Corsi lungo il corridoio e giù per le scale, raggiunsi la porta della stanza di Kirishima e Shoto e bussai con foga, con impazienza. Mi rispecchiai in ciò che doveva aver vissuto il bicolore i giorni passati: agitazione, nervosismo, ansia di vedere la stanza venir aperta da lui.

Le nocche si scontravano con il legno, si arrossavano sempre di più ad ogni colpo e il rumore si ripercuoteva lungo tutto il corridoio, addirittura il ragazzo della porta accanto si affacciò perché convinto che stessi bussando a lui. Dovevo parlare con Shoto, chiarire ciò che fino a quel momento non avevo nemmeno voluto prendere in considerazione.

Ero stato un idiota, ma ogni idiota che si rispetti ha qualcuno al suo fianco che lo ama proprio perché è tale. Forse, però, io mi ero comportato ancor peggio di un semplice, ingenuo, idiota.

Mi aprì Kirishima che mi guardò prima con sguardo confuso e poi risoluto, come se avesse realizzato il motivo per cui mi trovassi lì. Lui sapeva leggermi dentro, ma in quel caso, molto probabilmente, era stato avvertito da Denki su ciò che era successo, sul fatto che finalmente lo avevo ascoltato e avevo accettato la verità.

"Finalmente hai capito che sei un cretino"

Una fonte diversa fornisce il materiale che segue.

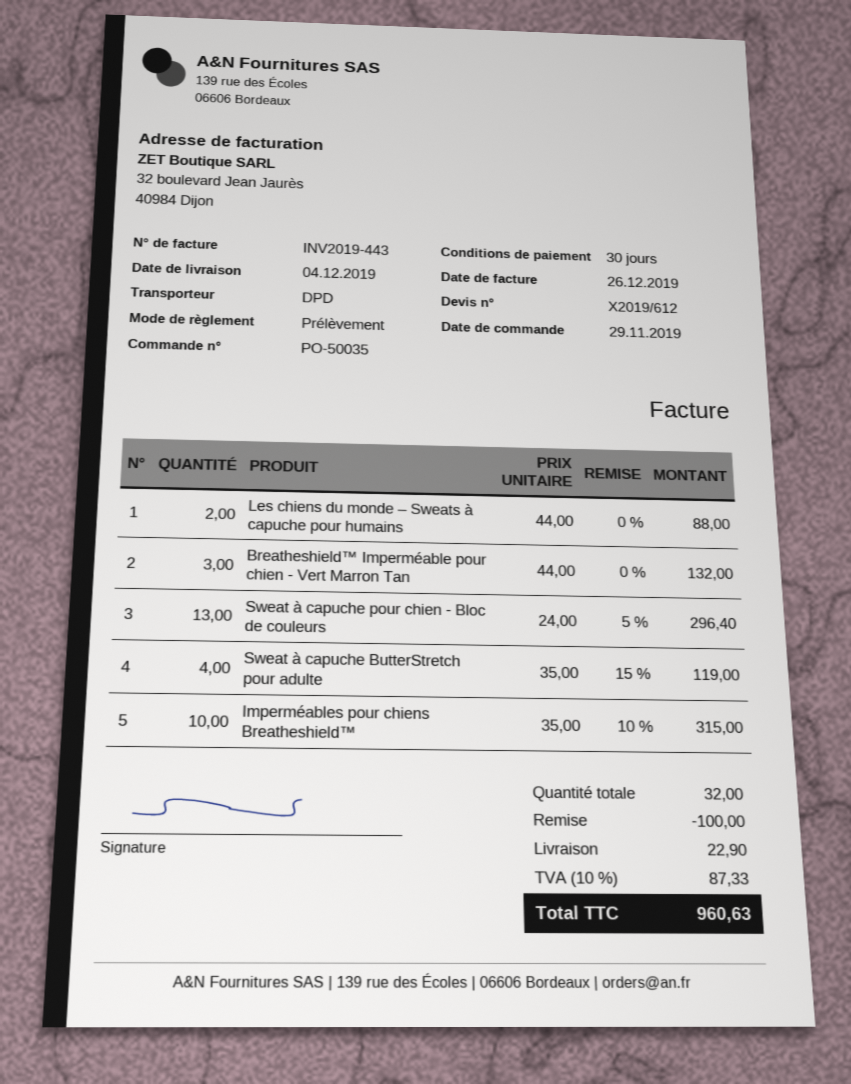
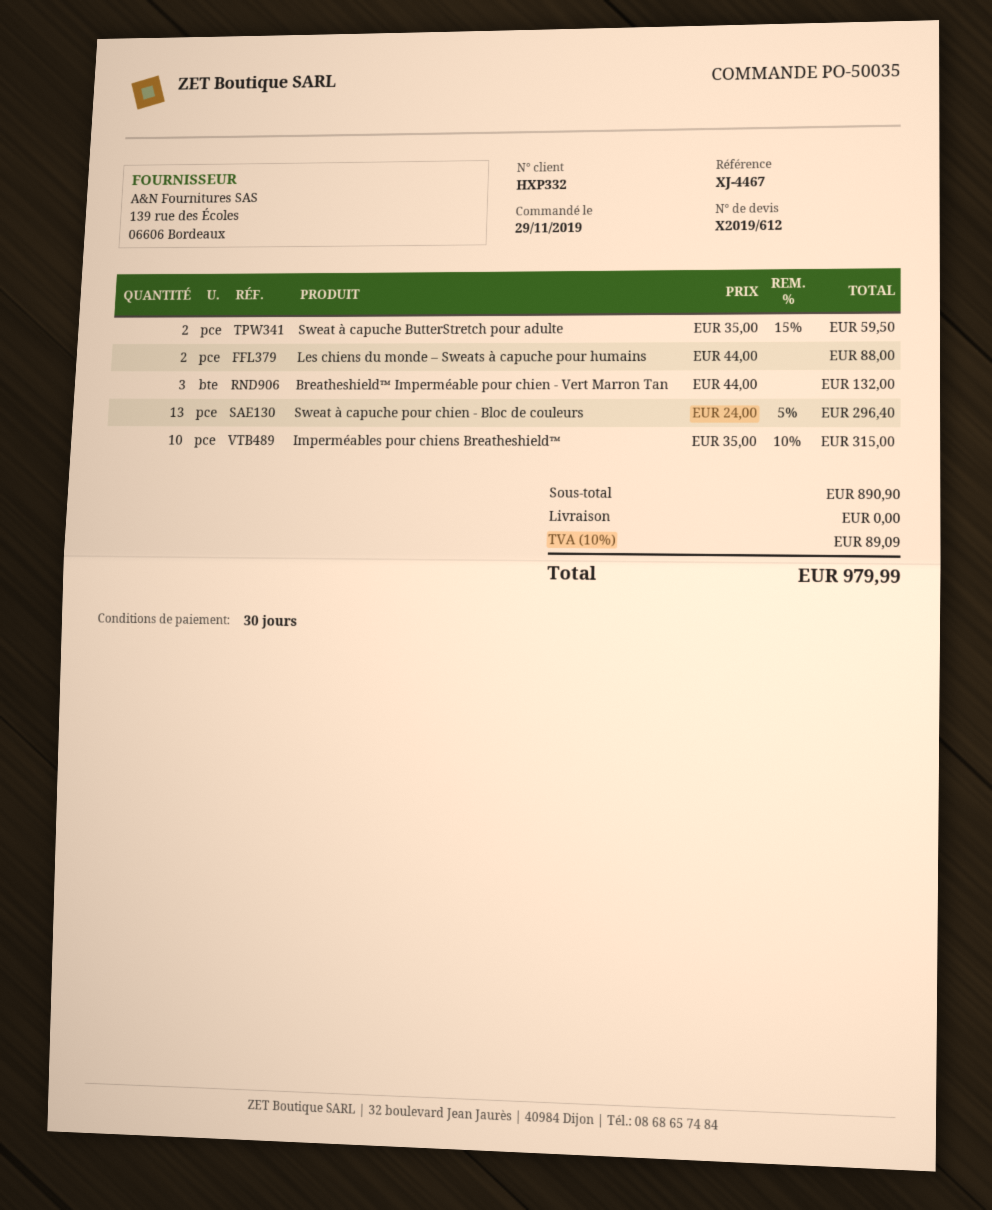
Sweat à capuche ButterStretch pour adulte: 4 x 35.00 - 15% = 119.00 -> 2 x 35.00 - 15% = 59.50
discount: 100.00 -> none
shipping: 22.90 -> 0.00
tax: 10% = 87.33 -> 10% = 89.09
total: 960.63 -> 979.99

"Sì, cioè no. Ho capito cosa è successo"

"E che sei un cretino" ripeté il rosso innervosendomi.

"Perché continui a..."

"Perché il tuo sbaglio più grande non è stato equivocare ciò che avevi visto, ma non voler ascoltare Shoto" spiegò e mi colpì in pieno, non fisicamente, ma con le parole. Sapevo che aveva ragione e che ero stato un idiota, ma sentirglielo dire era tutt'altra storia.

"Va bene, ma io..."

"Hai idea di quanto sia stato male Shoto? Di quanto abbia pianto? L'ho sentito trattenere i singhiozzi ogni notte da quando l'hai trattato come un traditore."

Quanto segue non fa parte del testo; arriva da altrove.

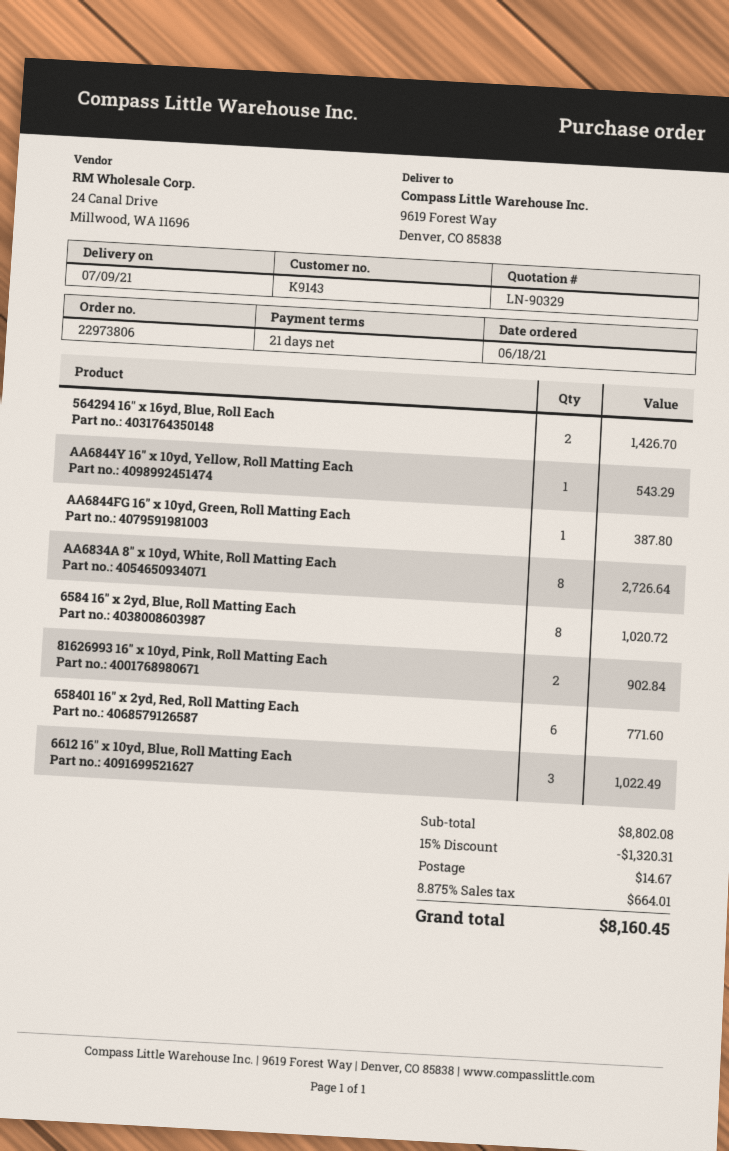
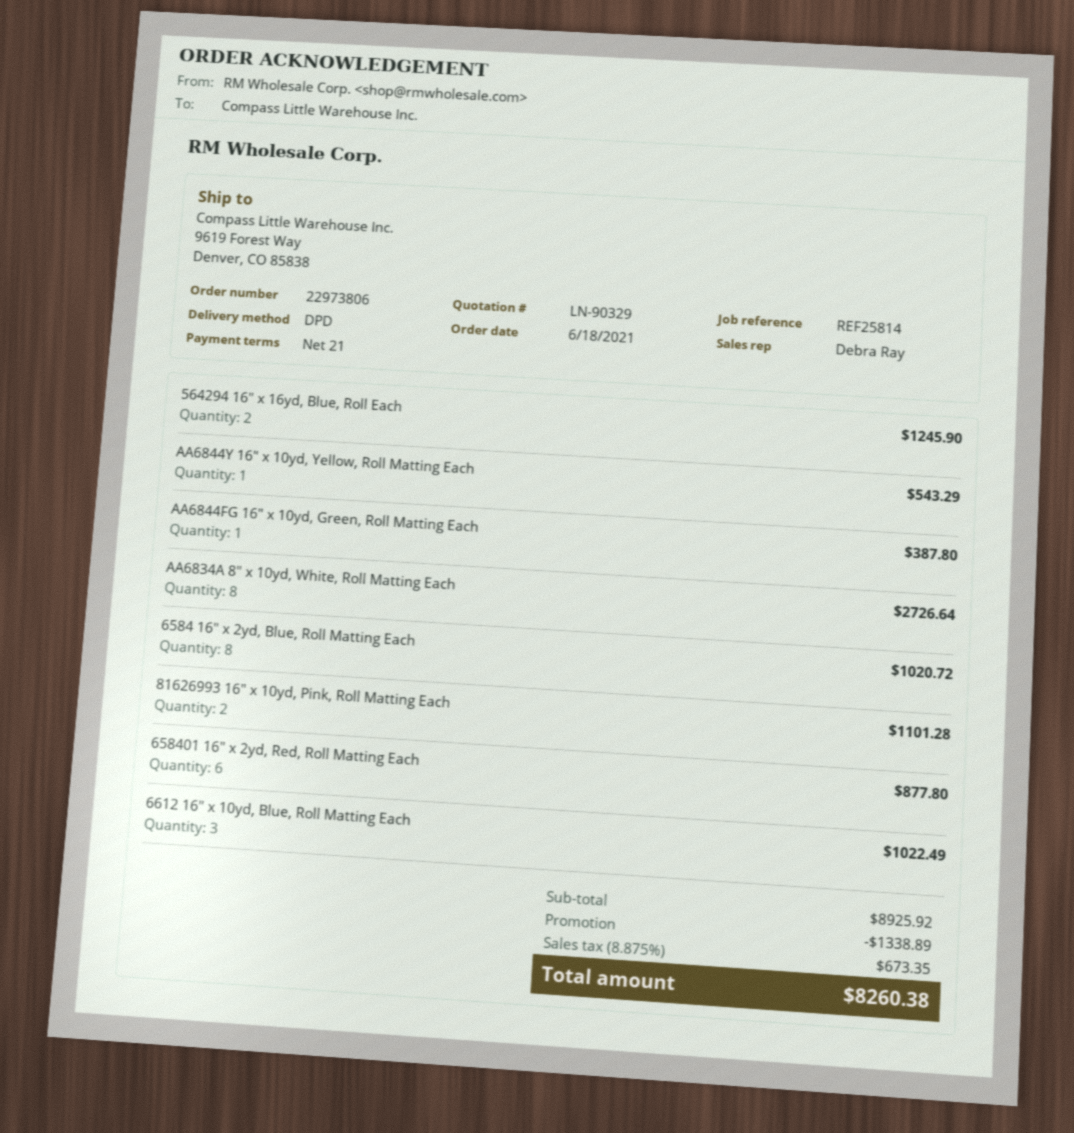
564294 16" x 16yd, Blue, Roll Each: 2 for 1426.70 -> 2 for 1245.90
81626993 16" x 10yd, Pink, Roll Matting Each: 2 for 902.84 -> 2 for 1101.28
658401 16" x 2yd, Red, Roll Matting Each: 6 for 771.60 -> 6 for 877.80
subtotal: 8802.08 -> 8925.92
discount: 1320.31 -> 1338.89
shipping: 14.67 -> none
tax: 8.875% = 664.01 -> 8.875% = 673.35
total: 8160.45 -> 8260.38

Traditore, che parola orribile, soprattutto se affiancata a quel ragazzo che io avevo scoperto di amare. Come era possibile che ad essere così crudele e ingiusto con Shoto fossi stato proprio io che avrei dovuto proteggerlo da ogni pregiudizio di questo schifo di mondo?

Kirishima mi afferrò il cuore con quelle parole, lo chiuse in una presa fin troppo salda e lo stritolò fino a farlo sanguinare. Avrei voluto chiedergli di smetterla, di non aprirmi più gli occhi, di lasciarmi nell'oblio, nella mia cieca convinzione di non aver fatto soffrire Shoto, ma di esser stato io quello che aveva sofferto maggiormente.

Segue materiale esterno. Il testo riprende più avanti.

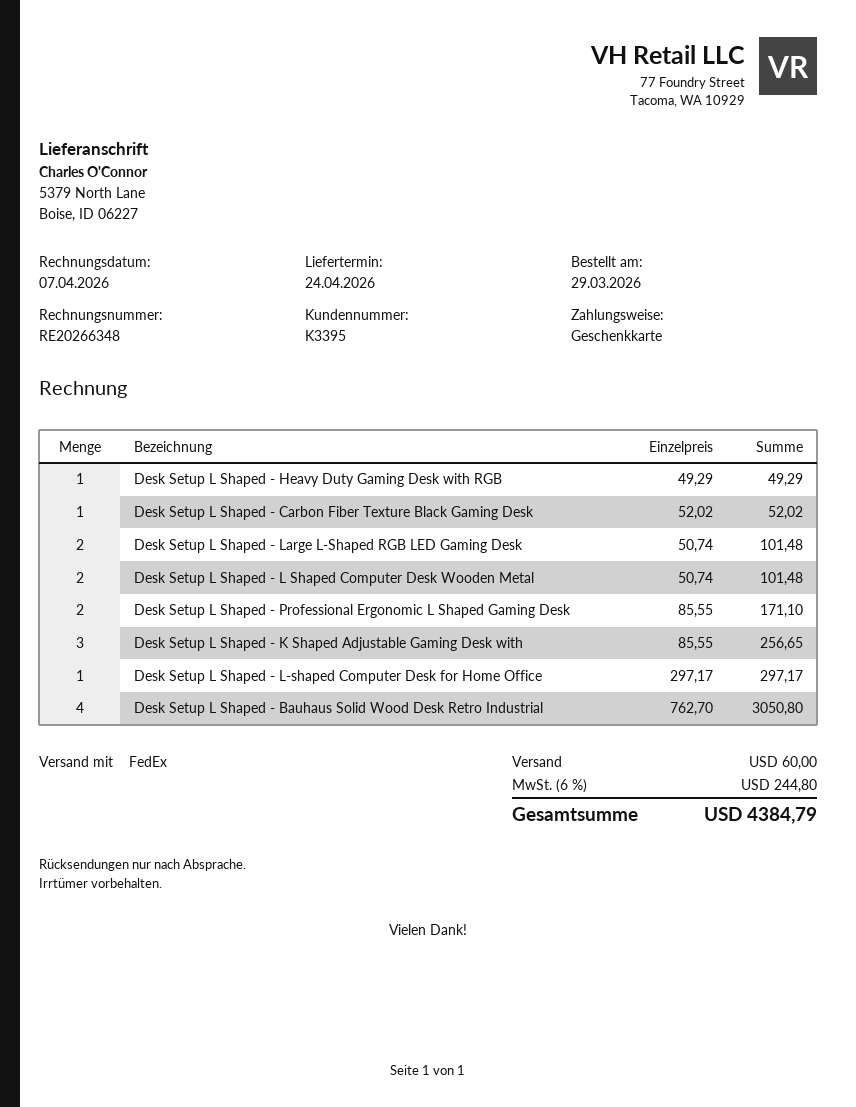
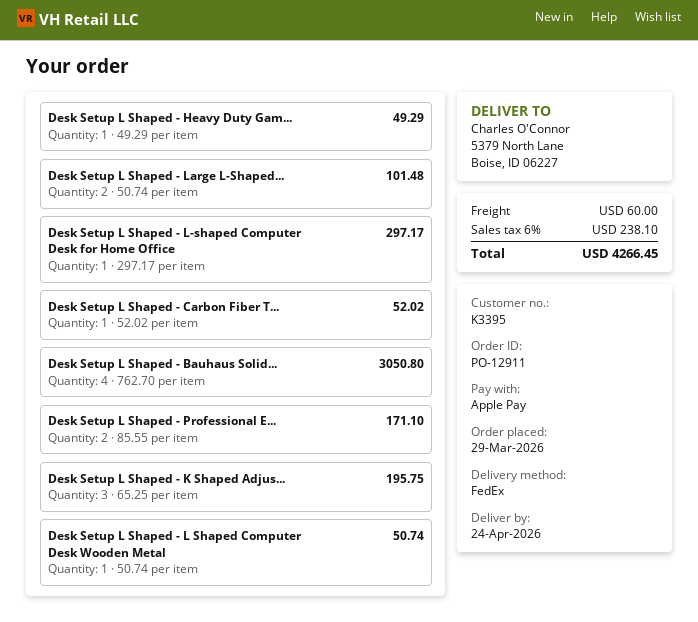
payment method: gift card -> Apple Pay
Desk Setup L Shaped - L Shaped Computer Desk Wooden Metal: 2 x 50.74 = 101.48 -> 1 x 50.74 = 50.74
Desk Setup L Shaped - K Shaped Adjustable Gaming Desk with: 3 x 85.55 = 256.65 -> 3 x 65.25 = 195.75
tax: 6% = 244.80 -> 6% = 238.10
total: 4384.79 -> 4266.45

"Dove è ora?" chiesi a denti stretti. Avevo promesso che non lo avrei mai ferito e invece lo avevo fatto e nel peggiore dei modi e non potevo perdonare me stesso per ciò che avevo fatto.

"Non credo che meriti una risposta" mi chiuse la porta in faccia, si era schierato dalla parte di Shoto e come biasimarlo? Era il suo coinquilino, aveva assistito in prima fila alla sofferenza del bicolore. Così come Denki aveva assistito alla mia e aveva deciso di aiutarmi a modo suo.

Mi guardai intorno e elencai mentalmente i posti che Shoto preferiva: la biblioteca, ma a quell'ora era troppo affollata, lui preferiva recarcisi sul tardi, quando si svuotava e poteva occupare una delle poltrone sotto le grandi finestre, rannicchiarsi e leggere in santa pace; la palestra, ci andava solo se ci andavo anche io perché, a detta sua, sono sexy quando faccio le trazioni; la mensa, improbabile perché non era un goloso, ci andava quando sapeva che come frutta c'erano i mandarini, faceva sempre incetta di quei piccoli agrumi, li mangiava in continuazione e, poi, con le bucce si divertiva a spruzzare il liquido contenuto al loro interno sulle fiammelle delle candele per vederlo bruciare e fare le scintille; l'unico posto che rimaneva disponibile era quello che gli avevo mostrato io tempo prima, ce lo avevo portato in un pomeriggio di poche settimane prima quando avevo discusso con uno studente più grande che aveva occupato il posto accanto a me nonostante gli avessi detto che era occupato, quando poi era arrivato Shoto e aveva trovato la propria sedia occupata, mi aveva guardato con un sopracciglio alzato e io l'avevo trascinato lontano da lì perché altrimenti avrei preso per il collo quel bastardo che si era seduto al posto suo.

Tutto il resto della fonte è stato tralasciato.